وَكَذَلِكَ أَوْحَيْنَا إِلَيْكَ رُوحًا مِّنْ أَمْرِنَا مَا كُنتَ تَدْرِي مَا الْكِتَابُ وَلَا الْإِيمَانُ وَلَكِن جَعَلْنَاهُ نُورًا نَّهْدِي بِهِ مَنْ نَّشَاء مِنْ عِبَادِنَا وَإِنَّكَ لَتَهْدِي إِلَى صِرَاطٍ مُّسْتَقِيمٍ
﴿٥٢﴾
سورة الشورى
(42/52) Seperti Kami menurunkan wahyu kepada rasul-rasul sebelummu, Muhammad, Kami juga mewahyukan kepadamu al-Qur'ân ini untuk menghidupkan kalbu dengan seizin Kami.

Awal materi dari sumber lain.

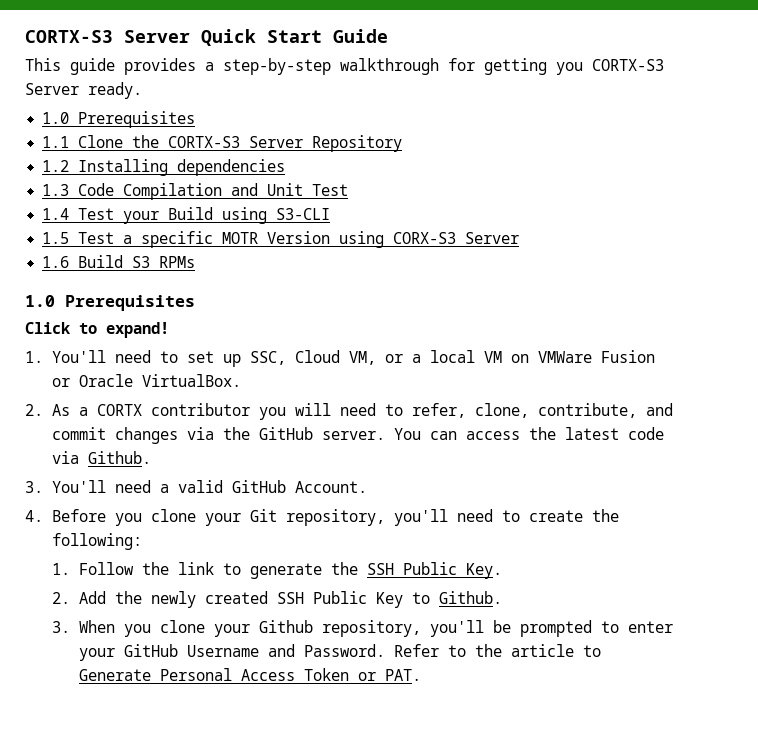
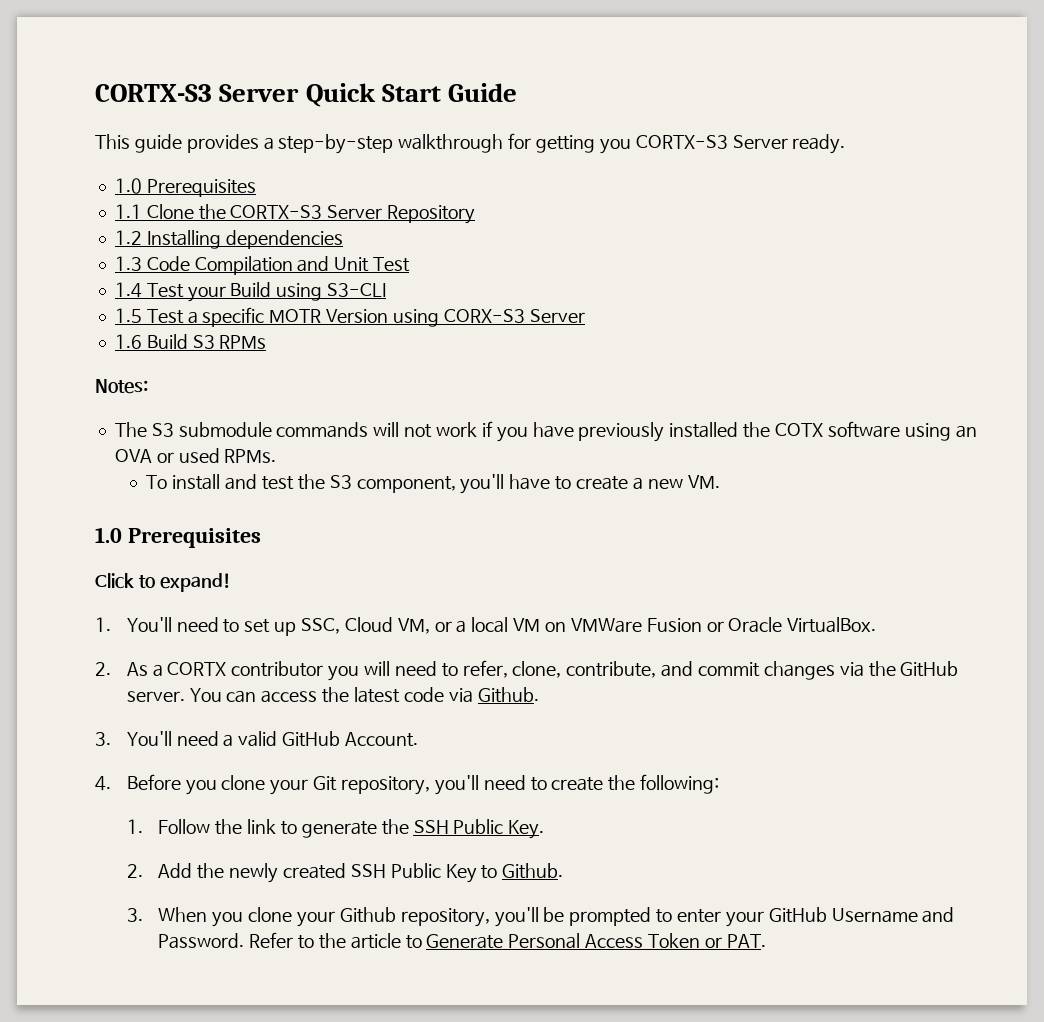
(196, 262) none -> [95,379,148,394] [114,421,977,442] [114,448,277,463] [146,474,720,494] // Notes: // The S3 submodule commands will not work if you have previously installed the COTX software using an OVA or used RPMs. // To install and test the S3 component, you'll have to create a new VM.

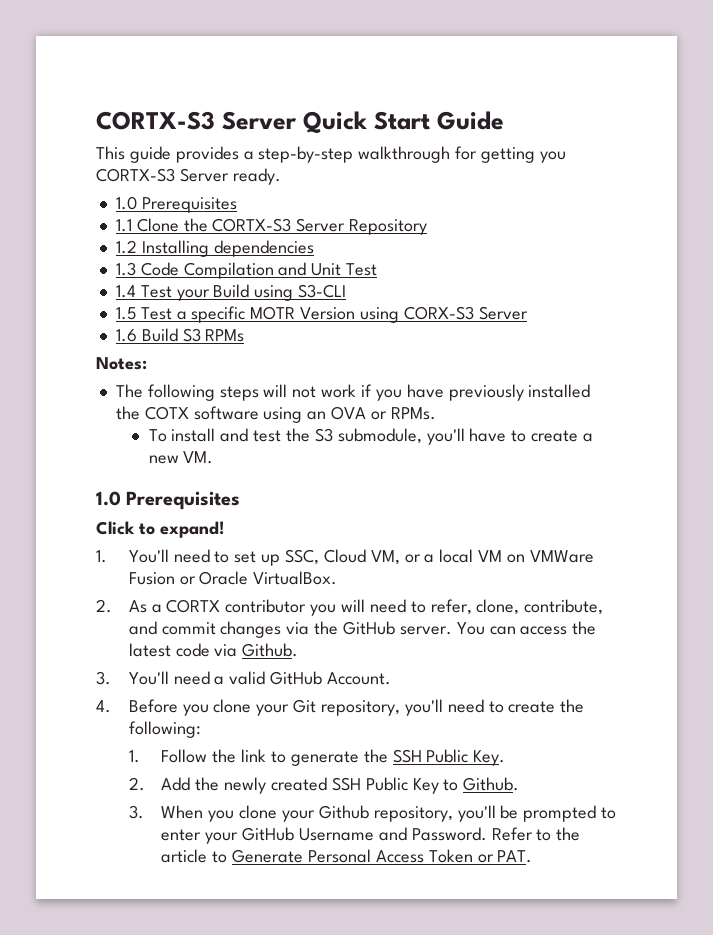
[151,422,369,438] S3 submodule commands -> [147,384,259,401] following steps
[178,448,220,463] used -> (387, 415) none
[356,476,456,493] component, -> [337,428,422,444] submodule,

Sebelum diwahyukan kepadamu, kamu tidak pernah tahu apa itu al-Qur'ân. Begitu juga dengan syariat (ajaran-ajaran agama) dan masalah keimanan. Tetapi Kami kemudian menjadikan al-Qur'ân itu sebagai cahaya amat terang yang dapat dijadikan petunjuk bagi orang yang memilih petunjuk. Dengan al-Qur'ân ini kamu benar-benar mengajak ke jalan yang lurus.